Oysaki gerçekte olan tek şey ABD’nin taa Ukrayna’nın eski başkanı Poroşenko’dan başlattığı saldırı dalgasının yükselen trendinden başka bir şey değil.

Perşembe’nin gelişi Çarşamba’dan belliydi misali...

Petro Poroşenko’nun kömür alımını yolsuzluk olarak nitelendiren yaklaşımı ABD zihninin getirdiği düşünülemez mi?

Ona tepki olarak da Zelenski’nin sahneye çıkması ve ardından ABD’nin Çin’in 2030’da ekonomik güç olarak kendisini geçeceği gerçeği karşısında hızlı refleks gösterip yeni düzeni devreye sokma girişimi olarak okunamaz mı?

ABD’nin güçlü olmasından nemalanan zenginlerce, zenginliklerini korumak için hem Çin ile iş tutup hem de ABD’yi Çin’e karşı kışkırtmış olduğu düşünülemez mi?

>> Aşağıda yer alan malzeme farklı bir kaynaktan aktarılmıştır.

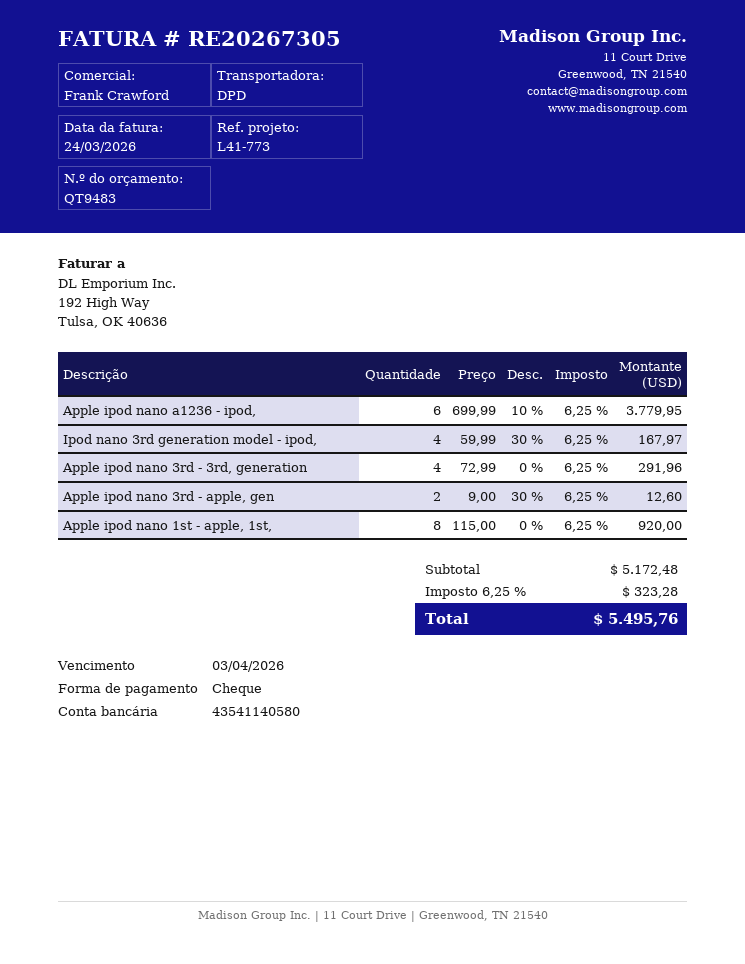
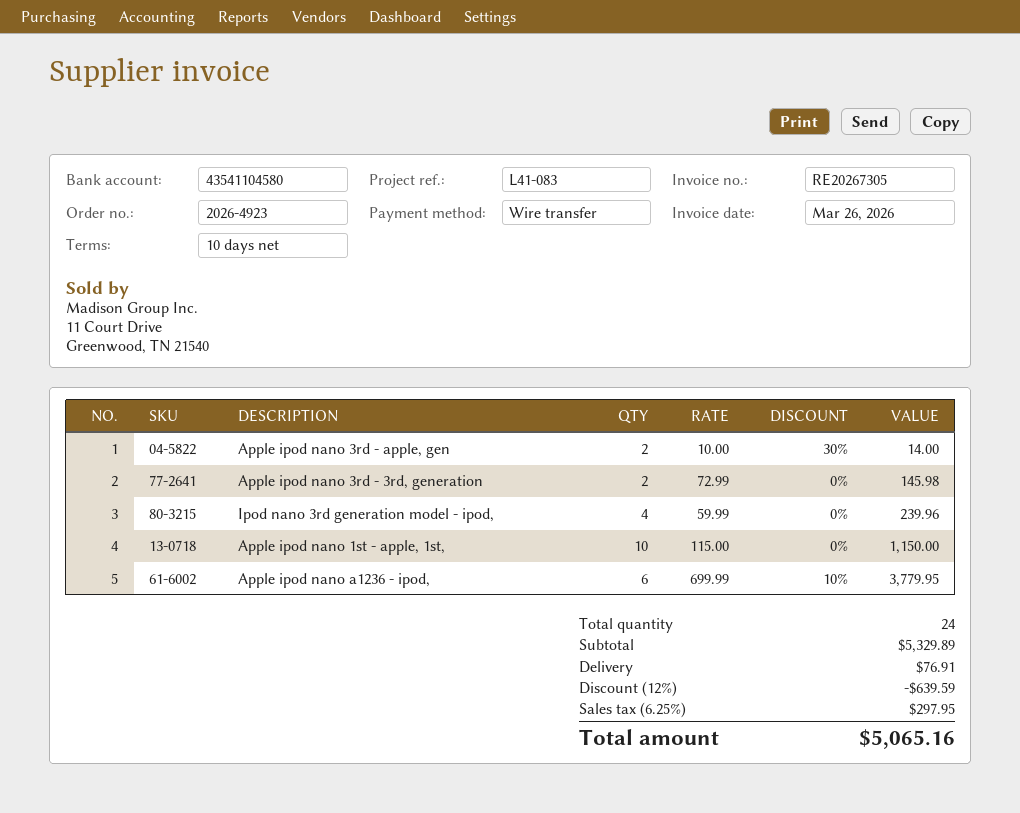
invoice date: 2026-03-24 -> 2026-03-26
reference: L41-773 -> L41-083
payment method: cheque -> bank transfer
bank account: 43541140580 -> 43541104580
Ipod nano 3rd generation model - ipod,: 4 x 59.99 - 30% = 167.97 -> 4 x 59.99 = 239.96
Apple ipod nano 3rd - 3rd, generation: 4 x 72.99 = 291.96 -> 2 x 72.99 = 145.98
Apple ipod nano 3rd - apple, gen: 2 x 9.00 - 30% = 12.60 -> 2 x 10.00 - 30% = 14.00
Apple ipod nano 1st - apple, 1st,: 8 x 115.00 = 920.00 -> 10 x 115.00 = 1150.00
subtotal: 5172.48 -> 5329.89
discount: none -> 12% = 639.59
shipping: none -> 76.91
tax: 6.25% = 323.28 -> 6.25% = 297.95
total: 5495.76 -> 5065.16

Zenginler yükselen gücü iyi tahmin edip hemen pozisyon alırlarken neden Çin’e göç başlamıyor da düşmanlık artıyor?

Zenginleri tutan ne?

Neden teknoloji çalan Çin’de haklarını aramak yerine sadece ucuz işgücü olarak kullanıyor bu kompradorlar?

ABD’nin Çin’e yenilmesinden zarar edecek çok kişi, kurum, kuruluş ve aile var.

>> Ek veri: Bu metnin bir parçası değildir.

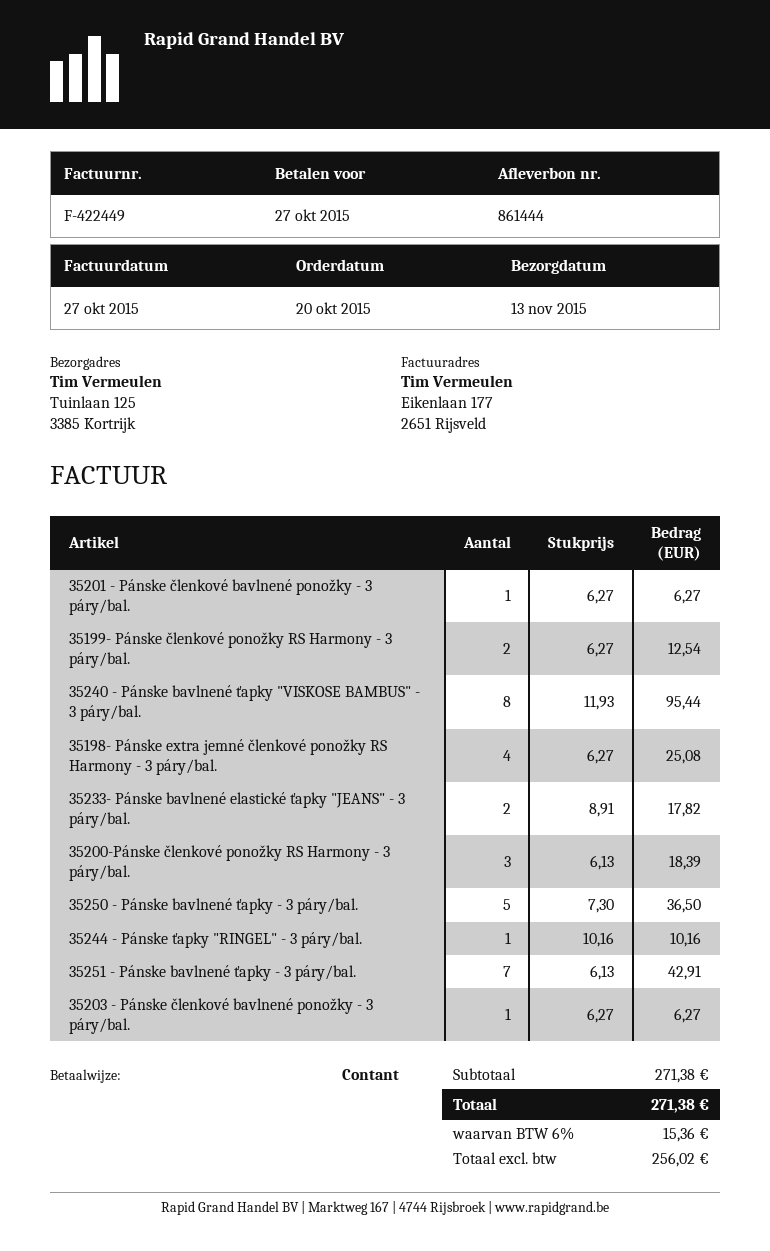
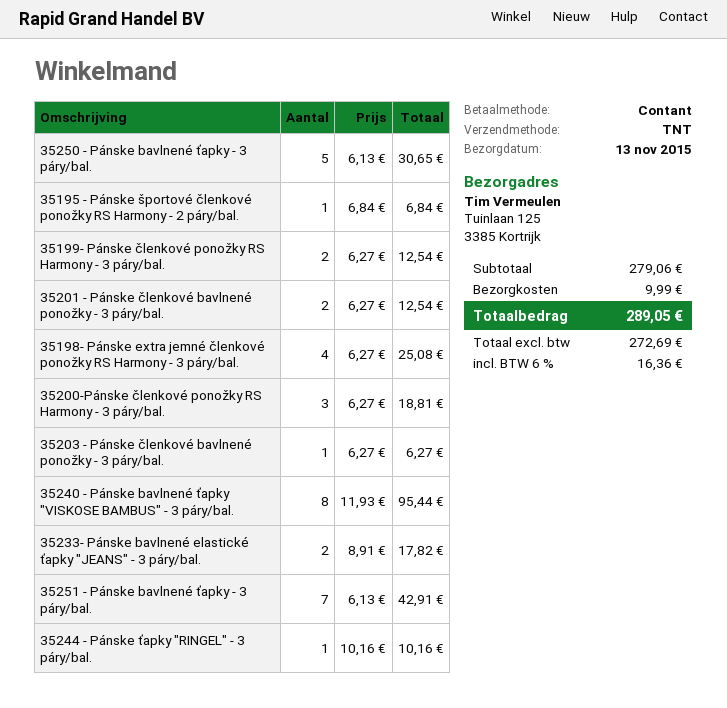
35201 - Pánske členkové bavlnené ponožky - 3 páry/bal.: 1 x 6.27 = 6.27 -> 2 x 6.27 = 12.54
35200-Pánske členkové ponožky RS Harmony - 3 páry/bal.: 3 x 6.13 = 18.39 -> 3 x 6.27 = 18.81
35250 - Pánske bavlnené ťapky - 3 páry/bal.: 5 x 7.30 = 36.50 -> 5 x 6.13 = 30.65
35195 - Pánske športové členkové ponožky RS Harmony - 2 páry/bal.: none -> 1 x 6.84 = 6.84
subtotal: 271.38 -> 279.06
shipping: none -> 9.99
net: 256.02 -> 272.69
tax: 6% = 15.36 -> 6% = 16.36
total: 271.38 -> 289.05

Sözde küreselleşmeyi savunan Çin’in komünist yönetimden taviz vermesini istemek rüşvetle satın alınan yöneticilerden daha fazla yönetimde söz sahibi olmak anlamın geliyor.

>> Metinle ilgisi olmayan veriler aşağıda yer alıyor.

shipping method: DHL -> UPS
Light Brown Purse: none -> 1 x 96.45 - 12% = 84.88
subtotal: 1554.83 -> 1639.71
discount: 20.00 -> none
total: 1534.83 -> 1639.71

Batılıların pek işine gelmiyor tabii...

Bu nedenle Çin, her zaman insan hakları ve küreselleşmeye düşman...

Öyle mi? Evet öyle? Peki Batılıların kendi yaptıkları...

Dünyanın yanlışlarına sığınmak zorunda bırakılan düzen, kazananın daha fazla kazanacağı yeni bir düzene evirilmeye çalışılıyor.

Rusya’nın Ukrayna’ya saldırtılması ile zincirin halkalarından biri daha takılmış, Avrupalıların korkularından saçmalaması ise işin bonusu olmuştu.

Soğuk Savaş sonrasında hedefsiz kalan NATO’nun terörizmi hedef alması yeni coğrafyalarda etki alanı açacak bahaneye kavuşulmasını sağlarken “2022 Stratejik Konsepti”nin bir anda Rusya’yı “doğrudan tehdit” Çin’i ise “sistematik rakip” ilan etmesi boşuna değil.

Dert her zaman para ve zenginlik oldu.

Türkiye ise büyük resmi görerek kuramadığı gelecekte rol kaybetmemeye çalışıyor.

Batı’dan doğuya kayan gücün güzergâhı üzerinde durmanın getirdiği konforu aslında Biden da kabul etmek durumunda kaldı.

Çünkü “Diktatörleri yıkacağız!” diyerek çıkardığı savaş baltalarını Madrid’de kendi ağzıyla toprağa gömmek zorunda kaldı.

Basitçe, Türkiye yeterli güce erişemediği, birlik kuramadığı için dünya düzeninde büyük güçlerin tercihleri üzerinden konum devşirmeye çalışıyor.

Ama Batılıların asıl tezgâhı Türkiye’yi, Rusya’ya karşı değil İran’a karşı kullanmak.

Bu zamana kadar gelinmeyen bu oyunun önünde çok az engel kaldı.

"Oynatmaya az kaldı, doktorum nerede?" demeden safları sıklaştıralım, dostları artırıp iş birliklerimizi sağlamlaştıralım.